Agentes da policial antiterrorismo atravessam a zona isolada nesta quarta-feira na Ponte de Westminster, em Londres, em proximidade da sede do Parlamento britânico.
Agentes da policial antiterrorismo atravessam a zona isolada nesta quarta-feira na Ponte de Westminster, em Londres, em proximidade da sede do Parlamento britânico. AFP

Em seguida, as mensagens de familiares e os alertas nos celulares ofereciam preocupantes pistas, ainda confusas, sobre a situação. A informação chegava em conta-gotas. No final da tarde, se contavam pelo menos quatro mortos e 20 feridos. “Quando nos deixaram sair, o regresso para casa foi uma odisseia”, explica Martha. “Nada andava. Eu saí para caminhar e todas as ruas estavam cortadas”.
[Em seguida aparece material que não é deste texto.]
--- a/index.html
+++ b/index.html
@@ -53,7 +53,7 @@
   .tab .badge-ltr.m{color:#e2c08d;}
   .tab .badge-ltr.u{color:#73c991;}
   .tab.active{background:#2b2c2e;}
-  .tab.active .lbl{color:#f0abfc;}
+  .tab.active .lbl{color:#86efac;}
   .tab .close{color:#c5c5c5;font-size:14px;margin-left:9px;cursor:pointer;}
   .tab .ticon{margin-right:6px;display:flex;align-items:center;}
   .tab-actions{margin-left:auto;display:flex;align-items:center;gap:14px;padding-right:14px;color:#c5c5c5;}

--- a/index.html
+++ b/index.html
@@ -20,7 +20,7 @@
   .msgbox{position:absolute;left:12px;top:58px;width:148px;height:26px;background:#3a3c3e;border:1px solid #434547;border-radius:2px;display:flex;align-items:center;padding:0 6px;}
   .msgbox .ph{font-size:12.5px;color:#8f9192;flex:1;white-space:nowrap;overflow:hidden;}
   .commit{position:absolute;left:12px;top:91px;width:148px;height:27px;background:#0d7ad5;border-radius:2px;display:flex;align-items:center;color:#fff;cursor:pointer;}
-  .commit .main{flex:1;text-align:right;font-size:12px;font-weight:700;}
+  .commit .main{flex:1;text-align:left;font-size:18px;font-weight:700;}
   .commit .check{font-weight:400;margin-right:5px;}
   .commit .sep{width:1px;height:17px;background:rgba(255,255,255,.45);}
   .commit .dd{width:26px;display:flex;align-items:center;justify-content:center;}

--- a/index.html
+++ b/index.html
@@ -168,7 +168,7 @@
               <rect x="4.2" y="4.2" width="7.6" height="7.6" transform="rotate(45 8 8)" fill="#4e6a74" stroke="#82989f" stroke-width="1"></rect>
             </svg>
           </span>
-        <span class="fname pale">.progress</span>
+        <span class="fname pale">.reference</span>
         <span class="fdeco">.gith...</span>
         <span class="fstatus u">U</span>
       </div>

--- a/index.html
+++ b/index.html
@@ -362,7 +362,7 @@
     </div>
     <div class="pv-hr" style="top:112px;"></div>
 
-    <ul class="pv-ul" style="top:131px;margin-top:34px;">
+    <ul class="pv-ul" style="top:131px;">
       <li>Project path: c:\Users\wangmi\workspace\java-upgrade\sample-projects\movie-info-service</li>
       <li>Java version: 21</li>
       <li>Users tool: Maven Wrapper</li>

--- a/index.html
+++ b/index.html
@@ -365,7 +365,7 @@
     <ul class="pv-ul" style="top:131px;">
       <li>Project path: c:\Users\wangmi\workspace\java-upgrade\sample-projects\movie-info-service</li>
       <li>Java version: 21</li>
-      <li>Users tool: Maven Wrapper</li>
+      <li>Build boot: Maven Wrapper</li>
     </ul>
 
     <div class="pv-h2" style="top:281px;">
Parado no meio da rua, ficou o ônibus de turismo em que viajavam Sandra e Igor, dois jovens italianos que tinham chegado naquela manhã de Bérgamo. Eles não falam inglês e passaram por momentos difíceis, até que receberam um telefonema de seus pais, “quase em lágrimas”.

Anna, brasileira, grávida de seis meses, tampouco conseguia conter suas lágrimas. De turismo em Londres com seu marido, André, estava na London Eye quando o ataque aconteceu. A roda-gigante de 135 metros nas margens do rio Tâmisa, à qual sobem três milhões de turistas todos os anos, ficou parada. Os passageiros obtiveram, pelo mesmo preço, uma visão muito diferente da quem buscavam. De cima, alguns relatavam os fatos pelo Twitter com selfies ao vivo. André consolava Anna, cercados por câmeras, na saída do que se tornou um sinistro passeio de mais de duas horas.
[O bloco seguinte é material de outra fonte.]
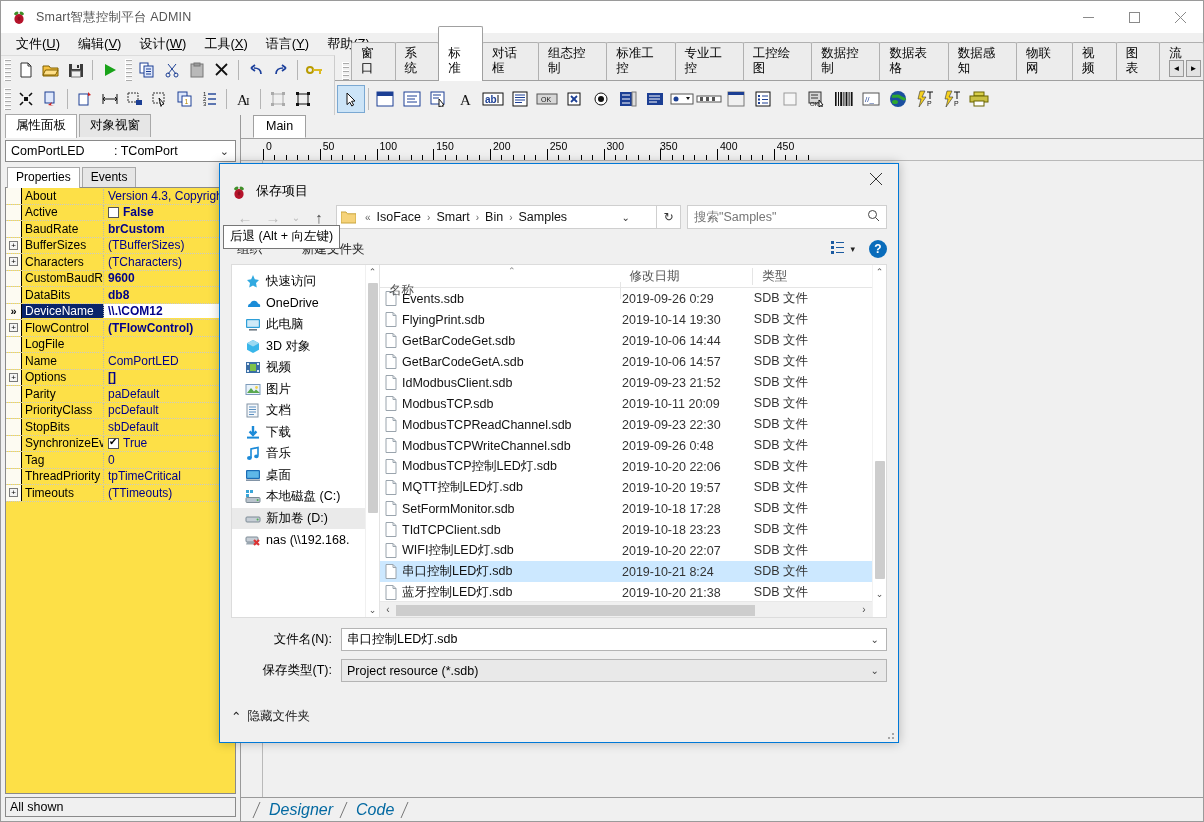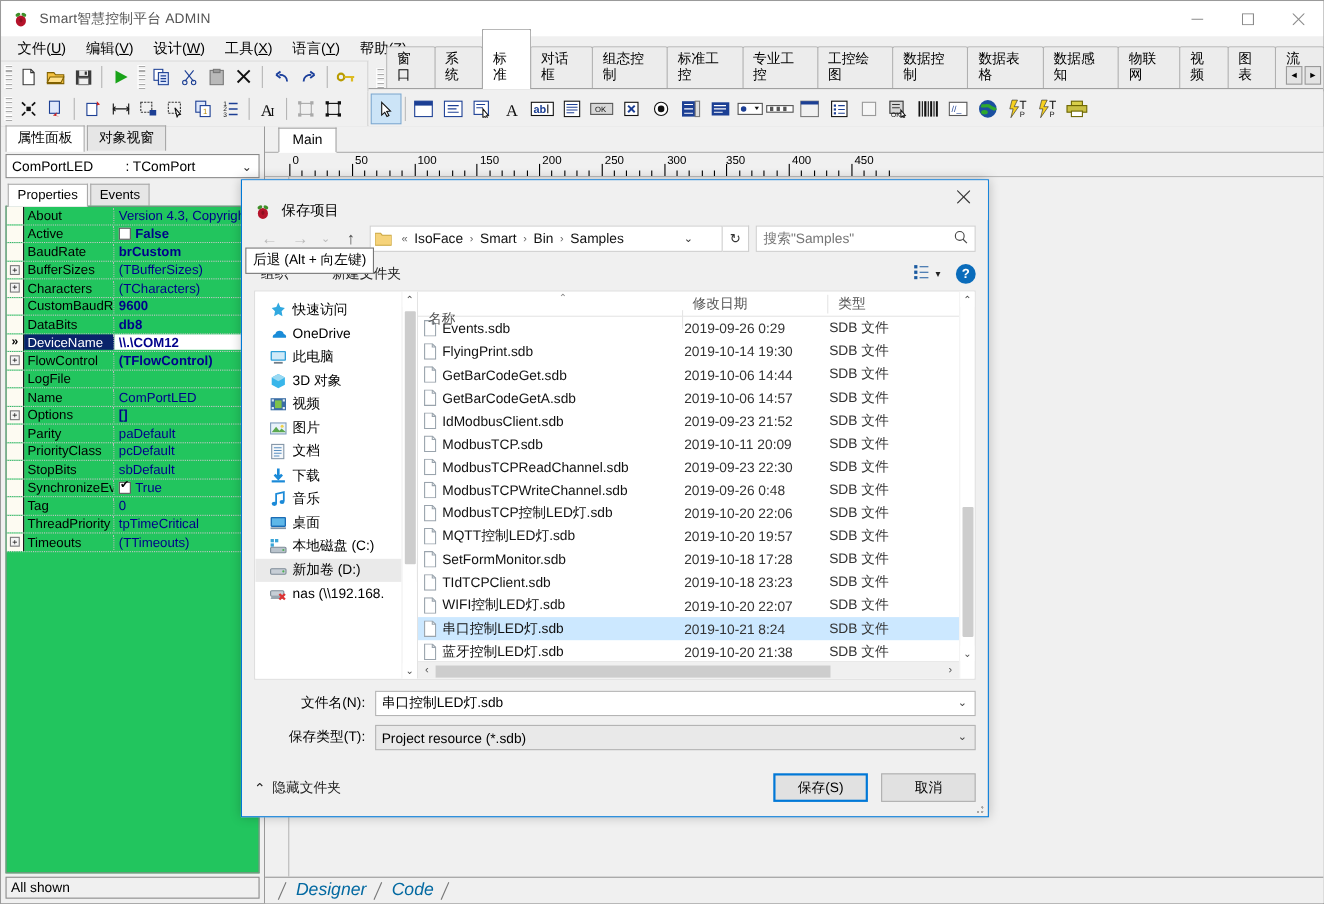--- a/index.html
+++ b/index.html
@@ -100,7 +100,7 @@
 
   
   .rightpane { flex:1; background:#f0f0f0; display:flex; flex-direction:column; position:relative; }
-  .form-tabs { height:24px; display:flex; align-items:center; padding-left:12px; background:#f0f0f0;
+  .form-tabs { height:24px; display:flex; align-items:flex-start; padding-left:12px; background:#f0f0f0;
                border-bottom:1px solid #a0a0a0; }
   .form-tab { font-size:12.5px; padding:3px 12px 4px; background:#fff; border:1px solid #a0a0a0;
               border-bottom:1px solid #fff; margin-bottom:-1px; }

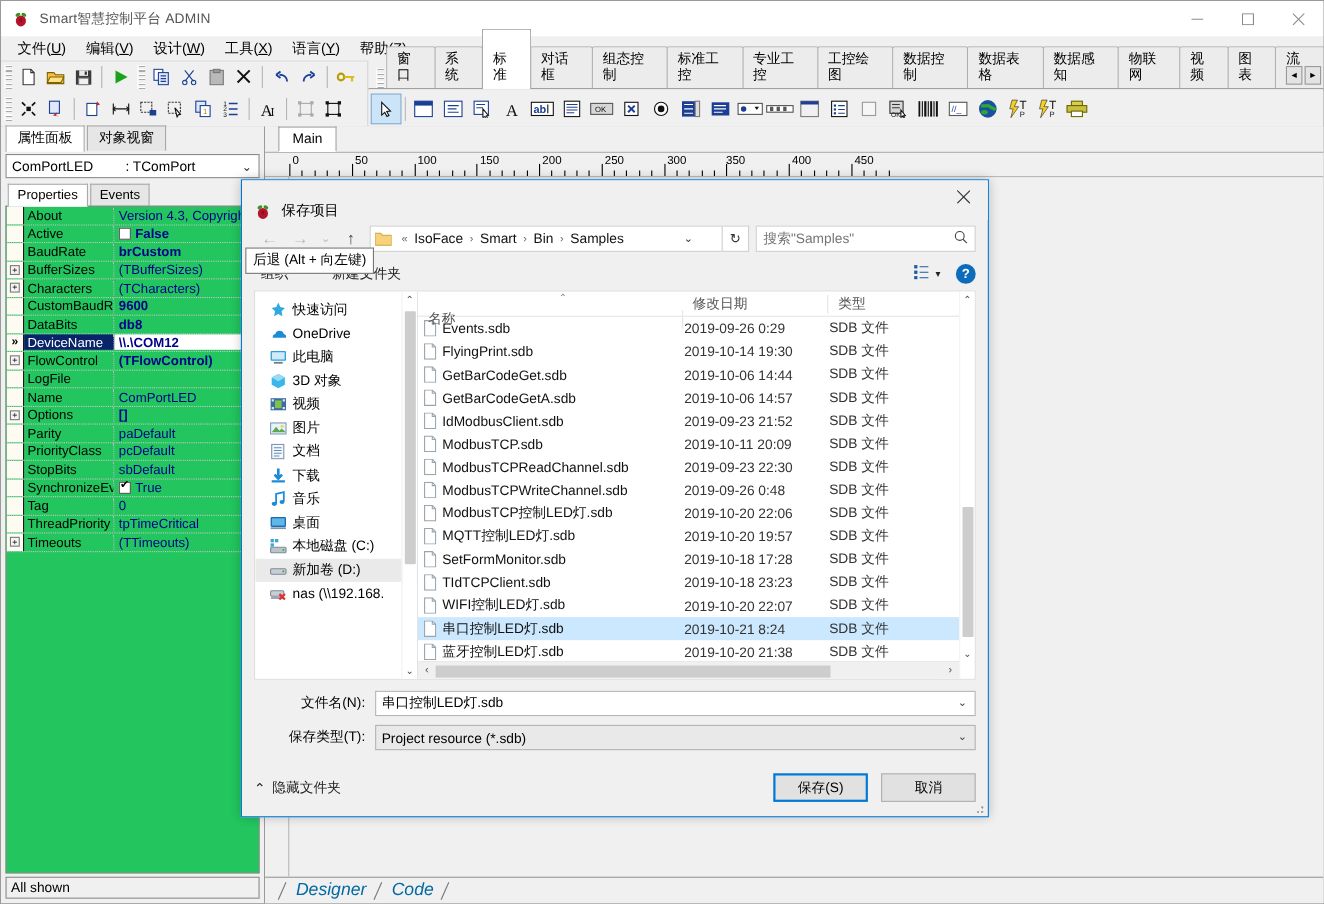--- a/index.html
+++ b/index.html
@@ -76,7 +76,7 @@
   .pg-tab { font-size:12px; padding:2px 8px 3px; background:#e6e6e6; border:1px solid #a9a9a9;
             border-bottom:none; margin-right:2px; }
   .pg-tab.active { background:#fff; position:relative; z-index:2; padding-bottom:4px; margin-bottom:-1px; }
-  .grid { flex:1; margin:0 4px 0 4px; background:#22c55e; border:1px solid #8a8a8a;
+  .grid { flex:1; margin:0 4px 0 4px; background:#fde047; border:1px solid #8a8a8a;
           border-top:1px solid #8a8a8a; overflow:hidden; display:flex; flex-direction:column; }
   .grow { display:flex; height:16.5px; align-items:center; font-size:12px;
           border-bottom:1px dotted #c8c8c8; }

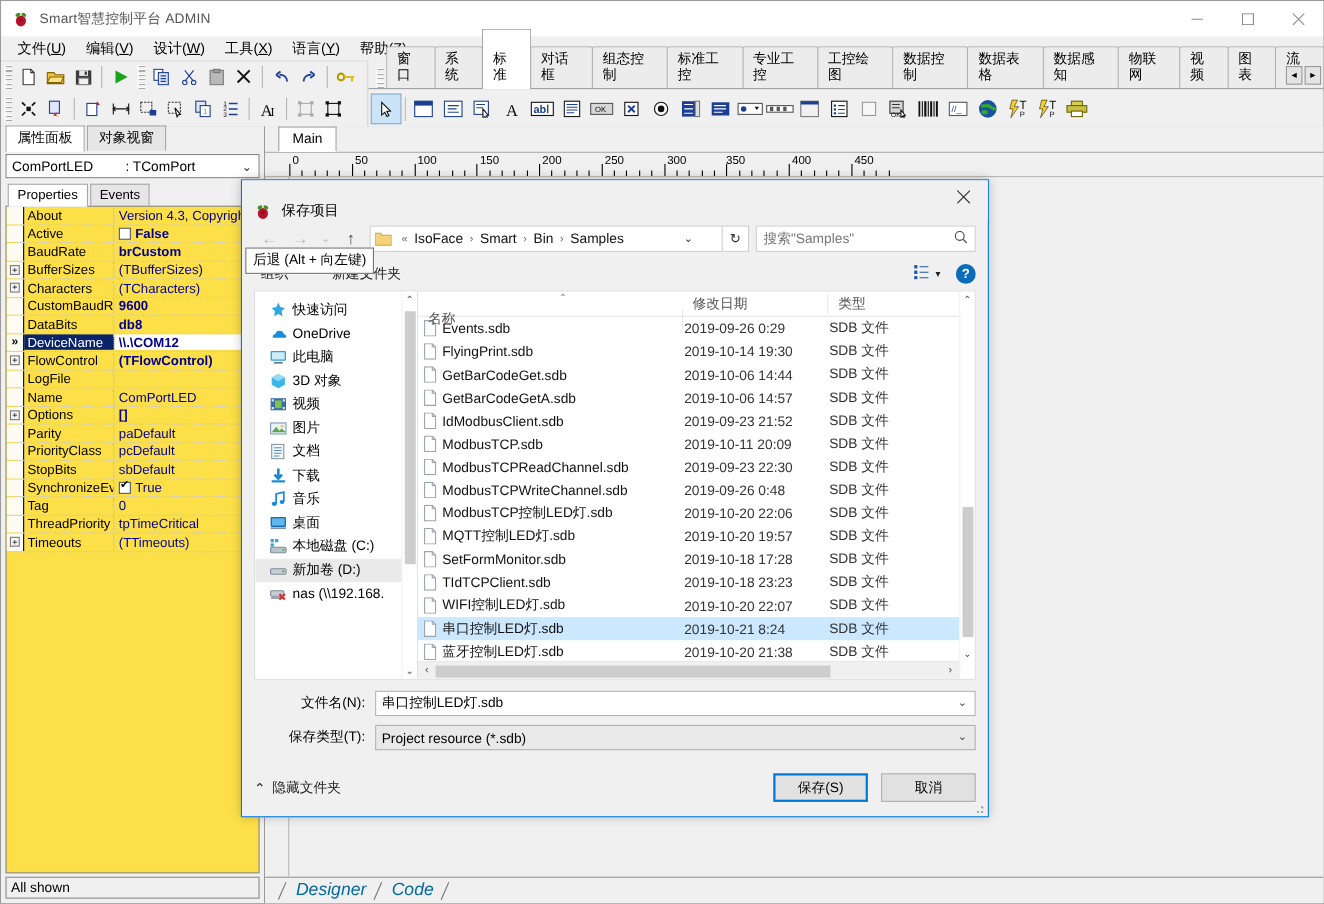--- a/index.html
+++ b/index.html
@@ -1324,10 +1324,6 @@
         <span>⌃</span>
         <span>隐藏文件夹</span>
       </div>
-      <div class="btns">
-        <div class="dbtn primary">保存(S)</div>
-        <div class="dbtn">取消</div>
-      </div>
       <div class="resize-grip"></div>
     </div>
   </div>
Melle, professor de um colégio de Haia, ficou preso dentro de um túnel do aquário. A seus cuidados, vinte alunos de 16 anos. Estavam em seu quarto dia da viagem de estudos em Londres. Foi pedido que ficassem onde estavam e esperassem. Aos poucos, foram chegando as mensagens nos celulares. Duas horas mais tarde, já longe das criaturas marinhas, ligavam para suas famílias para tranquilizá-las. Estiveram perto: passaram pela ponte de Westminster poucas horas antes que o Hyundai cinza deixasse seu rastro de sangue. Mas sobreviveram para contar, e faziam isso aos gritos em seus celulares.

O Big Ben, a abadia de Westminster, o London Eye, a mudança de guarda a cavalo, Downing Street, Trafalgar Square. O centro político e administrativo de Londres é também o destino de muitos turistas todos os dias. A explosão de terror transformou o lugar, nessa quarta-feira, em um labirinto de ruas fechadas, carros de polícia a toda velocidade, famílias desnorteadas, jovens tranquilizando seus pais e jornalistas à caça de histórias. Cenas que ficarão gravadas, com o zumbido dos helicópteros e sirenes, nos celulares e nas memórias dos turistas que visitavam Westminster.

A área é também o local de trabalho de muitas outras pessoas, que viram suas rotinas inesperadamente interrompidas pelas sirenes. É o caso de Jorge Garriz, arquiteto de Navarra trabalhando no estúdio de David Chipperfield, em Waterloo. Tinha saído para resolver um assunto quando uma colega o alertou do ocorrido. Voltou rapidamente para o estúdio e contou aos chefes. Todas as reuniões canceladas. “Primeiro foram umas poucas sirenes, mas 10 minutos depois não paravam mais. Pelas janelas, víamos como vários edifícios adjacentes eram evacuados. A rua estava cheia de trabalhadores que saíam dos escritórios. Helicópteros, ambulâncias, polícia, logo o barulho era ensurdecedor”.

Andrew Woodcock, editor da agência britânica Press Association, viu a cena da janela de seu escritório. “Ouvi algo que pareciam disparos – acho que três – e logo depois havia duas pessoas caídas no chão e outras correndo para ajudá-las”. “Carnificina em Westminster”, era o título do tabloide britânico London Evening Standard poucas horas depois de se conhecer os fatos. Na capa, a imagem do veículo Hyundai que atropelou os pedestres antes de atingir a grade do Parlamento.